▶ **ASSIGNMENT**:
Line by line, reproduce exactly the beginning of the listing below, ending with the line that contains "color: #86efac ->" and adding nothing.
+++ RECORDS PROVIDED +++
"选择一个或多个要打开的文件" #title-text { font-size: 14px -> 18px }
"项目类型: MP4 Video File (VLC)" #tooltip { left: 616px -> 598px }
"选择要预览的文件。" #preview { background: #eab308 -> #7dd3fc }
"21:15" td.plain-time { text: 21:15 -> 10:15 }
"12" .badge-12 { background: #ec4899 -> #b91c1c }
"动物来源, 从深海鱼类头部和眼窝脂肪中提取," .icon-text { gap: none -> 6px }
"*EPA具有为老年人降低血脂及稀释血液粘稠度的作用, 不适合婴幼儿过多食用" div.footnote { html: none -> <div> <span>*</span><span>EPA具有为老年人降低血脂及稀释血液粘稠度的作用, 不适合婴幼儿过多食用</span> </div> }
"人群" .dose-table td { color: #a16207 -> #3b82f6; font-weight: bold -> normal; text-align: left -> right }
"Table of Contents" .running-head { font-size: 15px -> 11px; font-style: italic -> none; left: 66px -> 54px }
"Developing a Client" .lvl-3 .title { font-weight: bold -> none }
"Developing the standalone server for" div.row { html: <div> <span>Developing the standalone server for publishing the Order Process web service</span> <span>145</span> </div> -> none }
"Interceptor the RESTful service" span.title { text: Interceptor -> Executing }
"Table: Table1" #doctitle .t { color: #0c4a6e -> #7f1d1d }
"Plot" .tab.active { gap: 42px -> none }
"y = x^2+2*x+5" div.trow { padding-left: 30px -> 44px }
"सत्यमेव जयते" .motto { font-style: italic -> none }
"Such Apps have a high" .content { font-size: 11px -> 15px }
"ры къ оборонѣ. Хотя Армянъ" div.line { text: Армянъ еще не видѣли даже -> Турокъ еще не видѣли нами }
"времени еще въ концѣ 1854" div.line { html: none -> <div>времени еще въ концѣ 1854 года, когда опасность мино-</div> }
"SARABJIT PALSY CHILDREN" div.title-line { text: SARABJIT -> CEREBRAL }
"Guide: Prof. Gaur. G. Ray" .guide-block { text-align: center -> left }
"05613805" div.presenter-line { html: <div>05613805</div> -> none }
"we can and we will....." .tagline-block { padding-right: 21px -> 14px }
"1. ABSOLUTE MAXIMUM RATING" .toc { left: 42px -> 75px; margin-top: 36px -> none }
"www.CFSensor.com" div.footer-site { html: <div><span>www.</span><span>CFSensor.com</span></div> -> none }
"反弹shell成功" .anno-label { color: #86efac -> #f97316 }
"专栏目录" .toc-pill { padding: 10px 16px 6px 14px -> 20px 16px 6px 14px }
+++
▶ **SOLVED PROBLEM**:
"选择一个或多个要打开的文件" #title-text { font-size: 14px -> 18px }
"项目类型: MP4 Video File (VLC)" #tooltip { left: 616px -> 598px }
"选择要预览的文件。" #preview { background: #eab308 -> #7dd3fc }
"21:15" td.plain-time { text: 21:15 -> 10:15 }
"12" .badge-12 { background: #ec4899 -> #b91c1c }
"动物来源, 从深海鱼类头部和眼窝脂肪中提取," .icon-text { gap: none -> 6px }
"*EPA具有为老年人降低血脂及稀释血液粘稠度的作用, 不适合婴幼儿过多食用" div.footnote { html: none -> <div> <span>*</span><span>EPA具有为老年人降低血脂及稀释血液粘稠度的作用, 不适合婴幼儿过多食用</span> </div> }
"人群" .dose-table td { color: #a16207 -> #3b82f6; font-weight: bold -> normal; text-align: left -> right }
"Table of Contents" .running-head { font-size: 15px -> 11px; font-style: italic -> none; left: 66px -> 54px }
"Developing a Client" .lvl-3 .title { font-weight: bold -> none }
"Developing the standalone server for" div.row { html: <div> <span>Developing the standalone server for publishing the Order Process web service</span> <span>145</span> </div> -> none }
"Interceptor the RESTful service" span.title { text: Interceptor -> Executing }
"Table: Table1" #doctitle .t { color: #0c4a6e -> #7f1d1d }
"Plot" .tab.active { gap: 42px -> none }
"y = x^2+2*x+5" div.trow { padding-left: 30px -> 44px }
"सत्यमेव जयते" .motto { font-style: italic -> none }
"Such Apps have a high" .content { font-size: 11px -> 15px }
"ры къ оборонѣ. Хотя Армянъ" div.line { text: Армянъ еще не видѣли даже -> Турокъ еще не видѣли нами }
"времени еще въ концѣ 1854" div.line { html: none -> <div>времени еще въ концѣ 1854 года, когда опасность мино-</div> }
"SARABJIT PALSY CHILDREN" div.title-line { text: SARABJIT -> CEREBRAL }
"Guide: Prof. Gaur. G. Ray" .guide-block { text-align: center -> left }
"05613805" div.presenter-line { html: <div>05613805</div> -> none }
"we can and we will....." .tagline-block { padding-right: 21px -> 14px }
"1. ABSOLUTE MAXIMUM RATING" .toc { left: 42px -> 75px; margin-top: 36px -> none }
"www.CFSensor.com" div.footer-site { html: <div><span>www.</span><span>CFSensor.com</span></div> -> none }
"反弹shell成功" .anno-label { color: #86efac -> #f97316 }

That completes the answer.